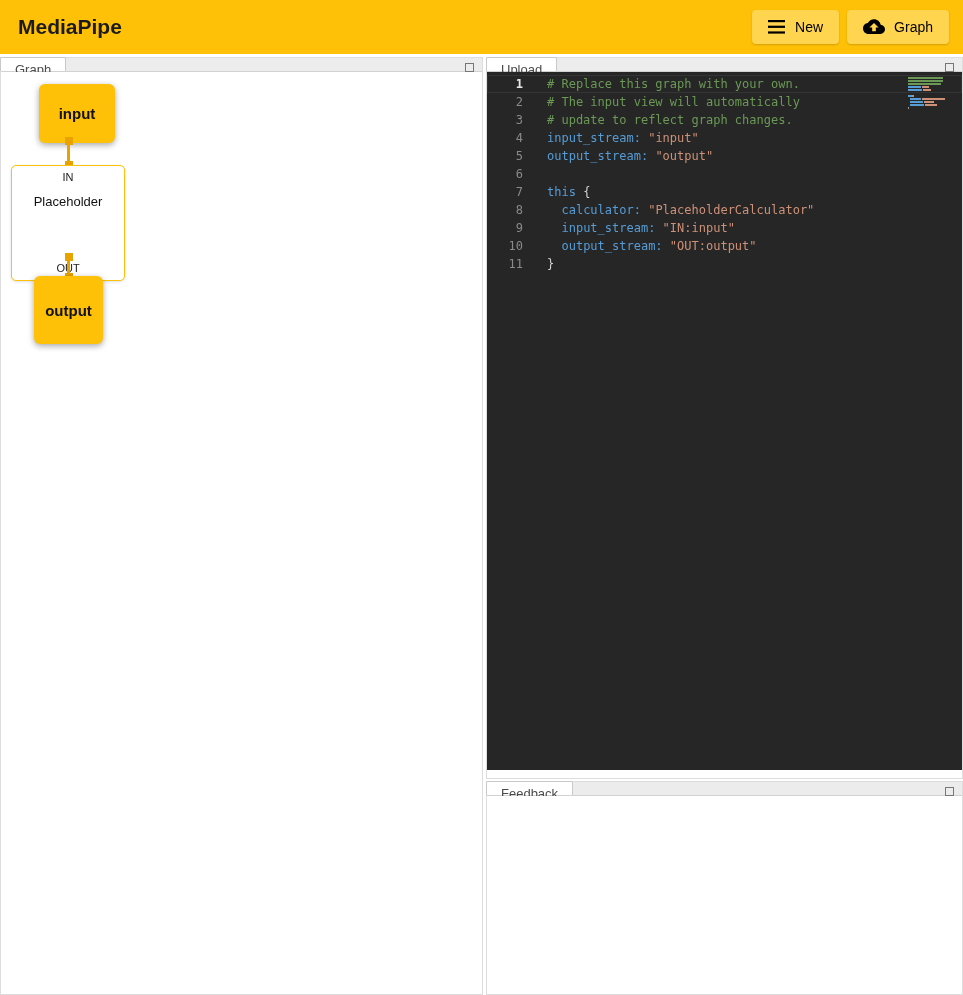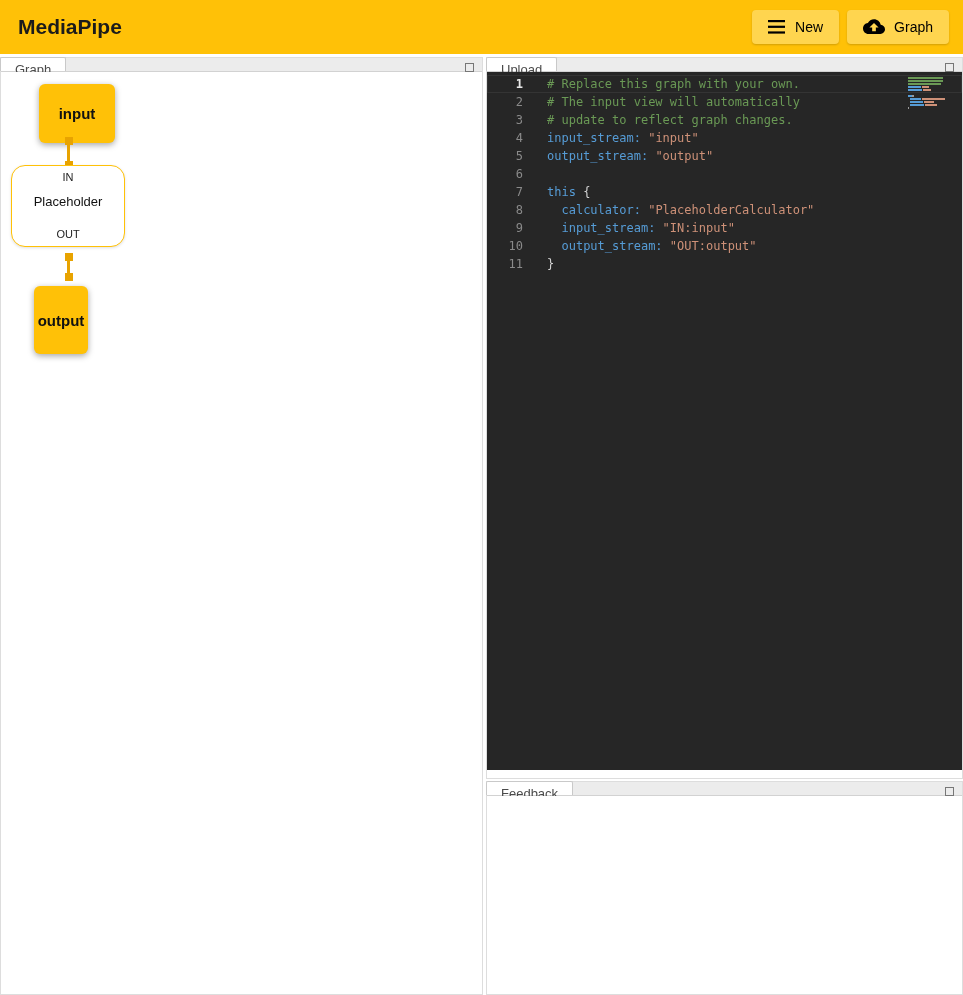--- a/index.html
+++ b/index.html
@@ -41,8 +41,8 @@
            box-shadow:0 2px 6px rgba(0,0,0,0.35); cursor:pointer; }
   .input-node  { left:38px; top:12px;  width:76px; height:59px; }
   .output-node { left:33px; top:214px; width:54px; height:68px; }
-  .pnode { position:absolute; left:10px; top:93px; width:114px; height:82px;
-           background:#fff; border:1.5px solid var(--node-border); border-radius:14px;
+  .pnode { position:absolute; left:10px; top:93px; width:114px; height:116px;
+           background:#fff; border:1.5px solid var(--node-border); border-radius:5px;
            box-shadow:0 1px 3px rgba(0,0,0,0.12); cursor:pointer; }
   .pnode .in-label  { position:absolute; top:5px; left:0; right:0; text-align:center;
                       font-size:11px; color:#222; }

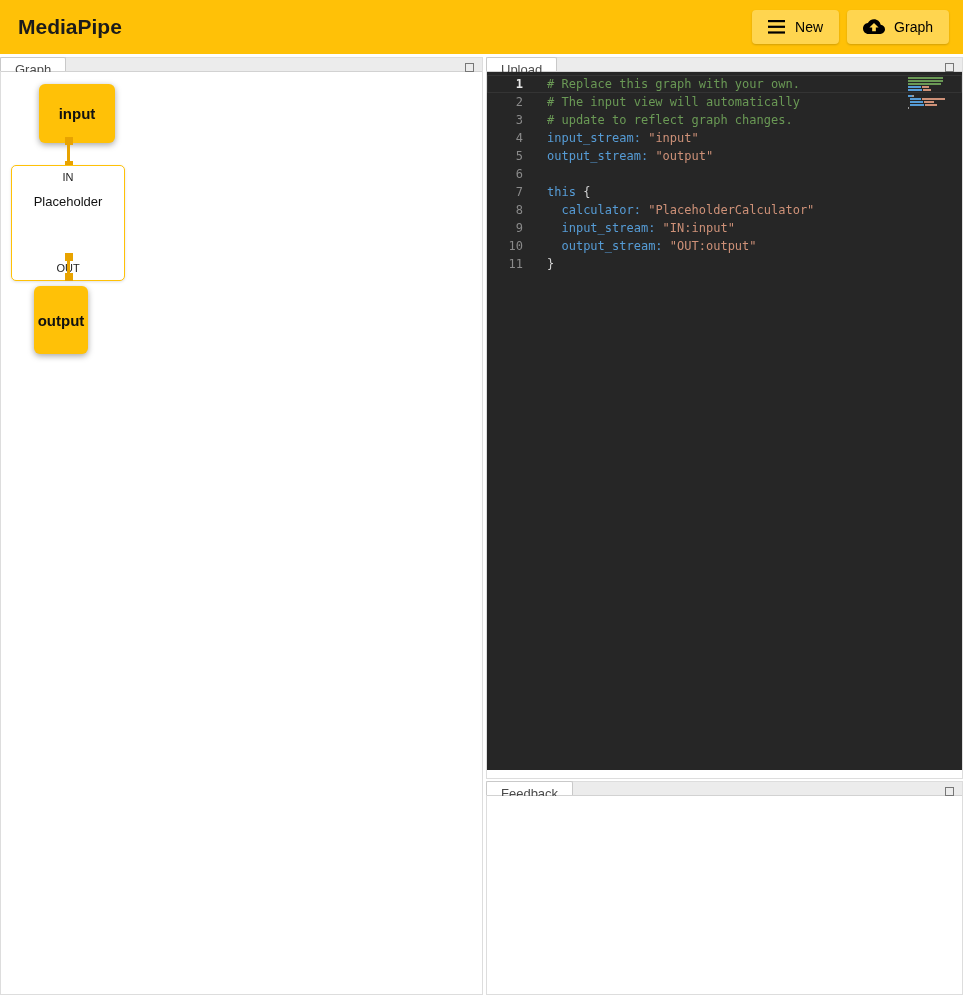--- a/index.html
+++ b/index.html
@@ -40,7 +40,7 @@
            font-size:15px; font-weight:bold; color:#111;
            box-shadow:0 2px 6px rgba(0,0,0,0.35); cursor:pointer; }
   .input-node  { left:38px; top:12px;  width:76px; height:59px; }
-  .output-node { left:33px; top:214px; width:54px; height:68px; }
+  .output-node { left:33px; top:204px; width:69px; height:68px; }
   .pnode { position:absolute; left:10px; top:93px; width:114px; height:116px;
            background:#fff; border:1.5px solid var(--node-border); border-radius:5px;
            box-shadow:0 1px 3px rgba(0,0,0,0.12); cursor:pointer; }

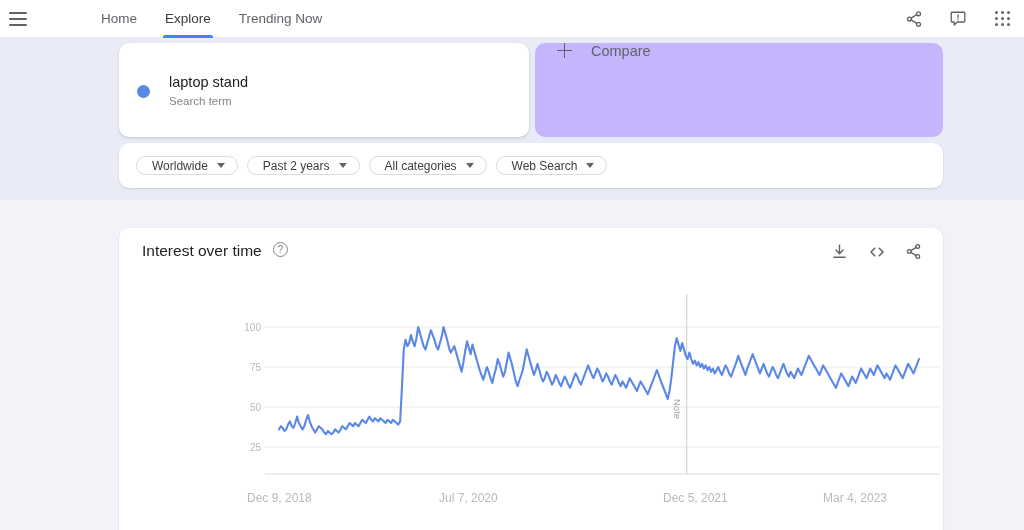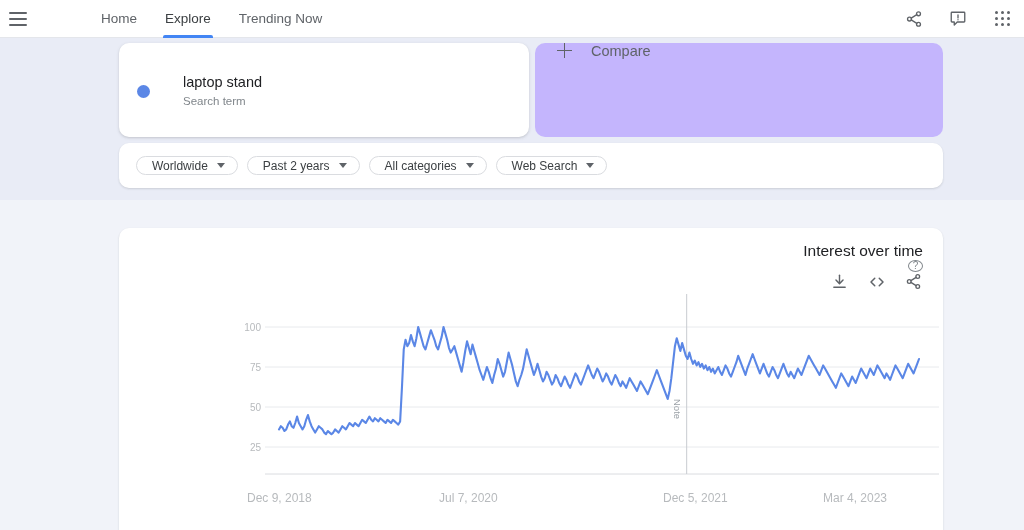--- a/index.html
+++ b/index.html
@@ -60,7 +60,7 @@
     display:flex; align-items:center; padding-left: 18px;
   }
   .term-dot { width: 13px; height: 13px; border-radius:50%; background:#5b87e6; flex:none; margin-top: 2px; }
-  .term-texts { margin-left: 33px; }
+  .term-texts { margin-left: 19px; }
   .term-title { font-size: 14.5px; color:#202124; line-height: 19px; }
   .term-sub { font-size: 11.5px; color:#80868b; margin-top: 3px; }
   .compare-card {

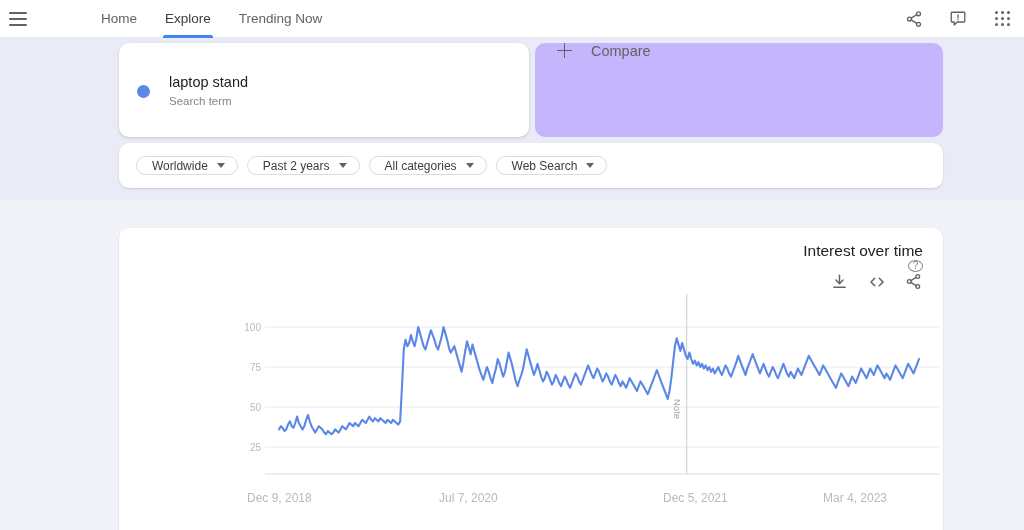--- a/index.html
+++ b/index.html
@@ -93,7 +93,7 @@
     background:#ffffff; border-radius: 10px 10px 0 0;
     box-shadow: 0 1px 2px rgba(60,64,67,.12), 0 1px 3px rgba(60,64,67,.05);
   }
-  .chart-head { position:absolute; left:23px; top:14px; right:20px; height:30px; display:flex; align-items:flex-end;flex-direction:column; }
+  .chart-head { position:absolute; left:23px; top:14px; right:20px; height:30px; display:flex; align-items:flex-start; }
   .chart-title { font-size: 15.5px; color:#202124; }
   .help-icon {
     width: 15px; height: 15px; border: 1.3px solid #80868b; border-radius: 50%;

◆ ◆ ◆ ◆ ◆

### Assigned task
What is needed here is an exact transcription of every record above, with images excluded.

### Written response
--- a/index.html
+++ b/index.html
@@ -41,8 +41,8 @@
            box-shadow:0 2px 6px rgba(0,0,0,0.35); cursor:pointer; }
   .input-node  { left:38px; top:12px;  width:76px; height:59px; }
   .output-node { left:33px; top:214px; width:54px; height:68px; }
-  .pnode { position:absolute; left:10px; top:93px; width:114px; height:82px;
-           background:#fff; border:1.5px solid var(--node-border); border-radius:14px;
+  .pnode { position:absolute; left:10px; top:93px; width:114px; height:116px;
+           background:#fff; border:1.5px solid var(--node-border); border-radius:5px;
            box-shadow:0 1px 3px rgba(0,0,0,0.12); cursor:pointer; }
   .pnode .in-label  { position:absolute; top:5px; left:0; right:0; text-align:center;
                       font-size:11px; color:#222; }

--- a/index.html
+++ b/index.html
@@ -40,7 +40,7 @@
            font-size:15px; font-weight:bold; color:#111;
            box-shadow:0 2px 6px rgba(0,0,0,0.35); cursor:pointer; }
   .input-node  { left:38px; top:12px;  width:76px; height:59px; }
-  .output-node { left:33px; top:214px; width:54px; height:68px; }
+  .output-node { left:33px; top:204px; width:69px; height:68px; }
   .pnode { position:absolute; left:10px; top:93px; width:114px; height:116px;
            background:#fff; border:1.5px solid var(--node-border); border-radius:5px;
            box-shadow:0 1px 3px rgba(0,0,0,0.12); cursor:pointer; }

--- a/index.html
+++ b/index.html
@@ -60,7 +60,7 @@
     display:flex; align-items:center; padding-left: 18px;
   }
   .term-dot { width: 13px; height: 13px; border-radius:50%; background:#5b87e6; flex:none; margin-top: 2px; }
-  .term-texts { margin-left: 33px; }
+  .term-texts { margin-left: 19px; }
   .term-title { font-size: 14.5px; color:#202124; line-height: 19px; }
   .term-sub { font-size: 11.5px; color:#80868b; margin-top: 3px; }
   .compare-card {

--- a/index.html
+++ b/index.html
@@ -93,7 +93,7 @@
     background:#ffffff; border-radius: 10px 10px 0 0;
     box-shadow: 0 1px 2px rgba(60,64,67,.12), 0 1px 3px rgba(60,64,67,.05);
   }
-  .chart-head { position:absolute; left:23px; top:14px; right:20px; height:30px; display:flex; align-items:flex-end;flex-direction:column; }
+  .chart-head { position:absolute; left:23px; top:14px; right:20px; height:30px; display:flex; align-items:flex-start; }
   .chart-title { font-size: 15.5px; color:#202124; }
   .help-icon {
     width: 15px; height: 15px; border: 1.3px solid #80868b; border-radius: 50%;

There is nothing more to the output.